• _Assignment_
Apart from the pictures, please restate every entry below exactly.
[[ Records to process open ]]
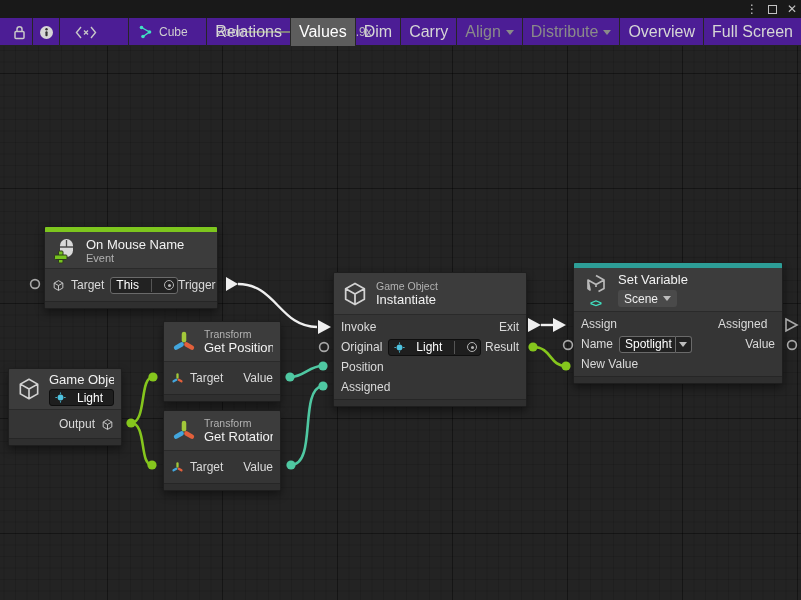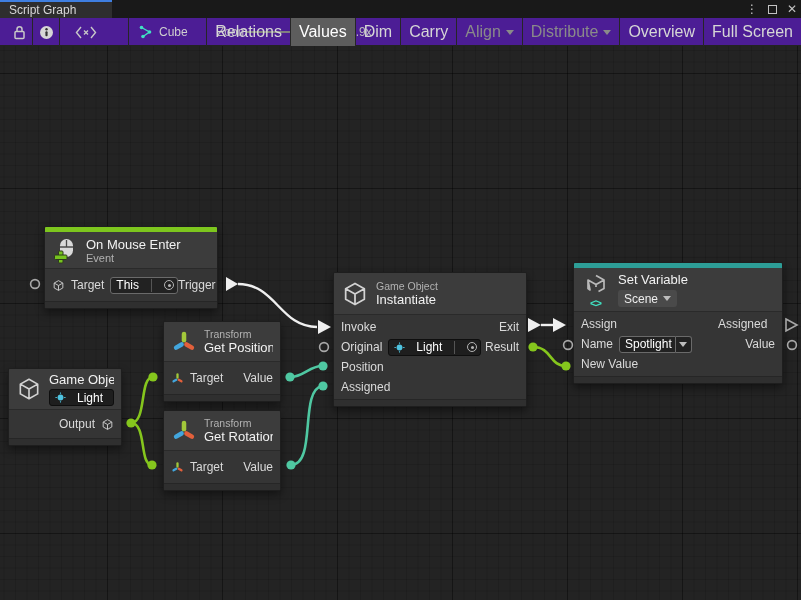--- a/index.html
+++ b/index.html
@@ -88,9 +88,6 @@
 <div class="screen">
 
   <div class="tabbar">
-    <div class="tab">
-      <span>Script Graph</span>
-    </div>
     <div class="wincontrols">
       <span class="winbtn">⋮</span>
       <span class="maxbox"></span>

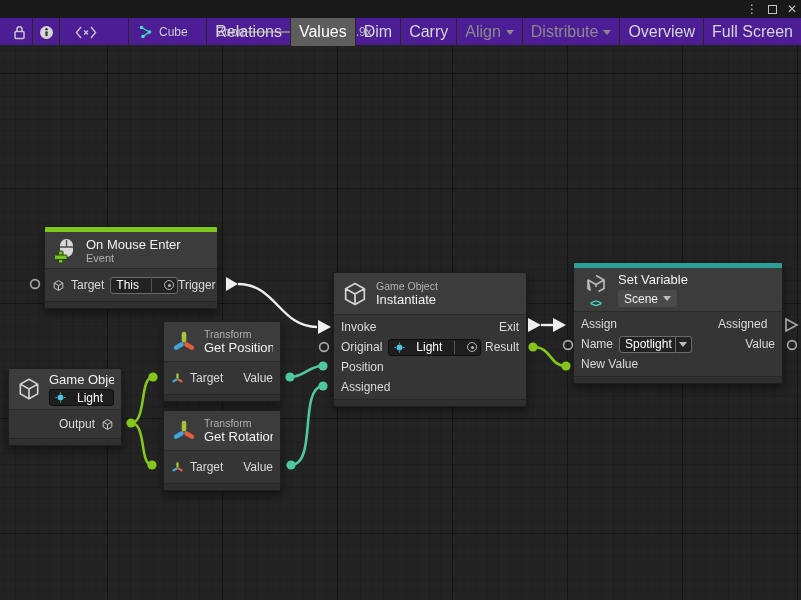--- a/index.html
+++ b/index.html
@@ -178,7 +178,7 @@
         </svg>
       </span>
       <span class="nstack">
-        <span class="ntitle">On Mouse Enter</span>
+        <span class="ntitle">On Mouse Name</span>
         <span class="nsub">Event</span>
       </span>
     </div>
[[ Records to process closed ]]
• _Output_
--- a/index.html
+++ b/index.html
@@ -88,9 +88,6 @@
 <div class="screen">
 
   <div class="tabbar">
-    <div class="tab">
-      <span>Script Graph</span>
-    </div>
     <div class="wincontrols">
       <span class="winbtn">⋮</span>
       <span class="maxbox"></span>

--- a/index.html
+++ b/index.html
@@ -178,7 +178,7 @@
         </svg>
       </span>
       <span class="nstack">
-        <span class="ntitle">On Mouse Enter</span>
+        <span class="ntitle">On Mouse Name</span>
         <span class="nsub">Event</span>
       </span>
     </div>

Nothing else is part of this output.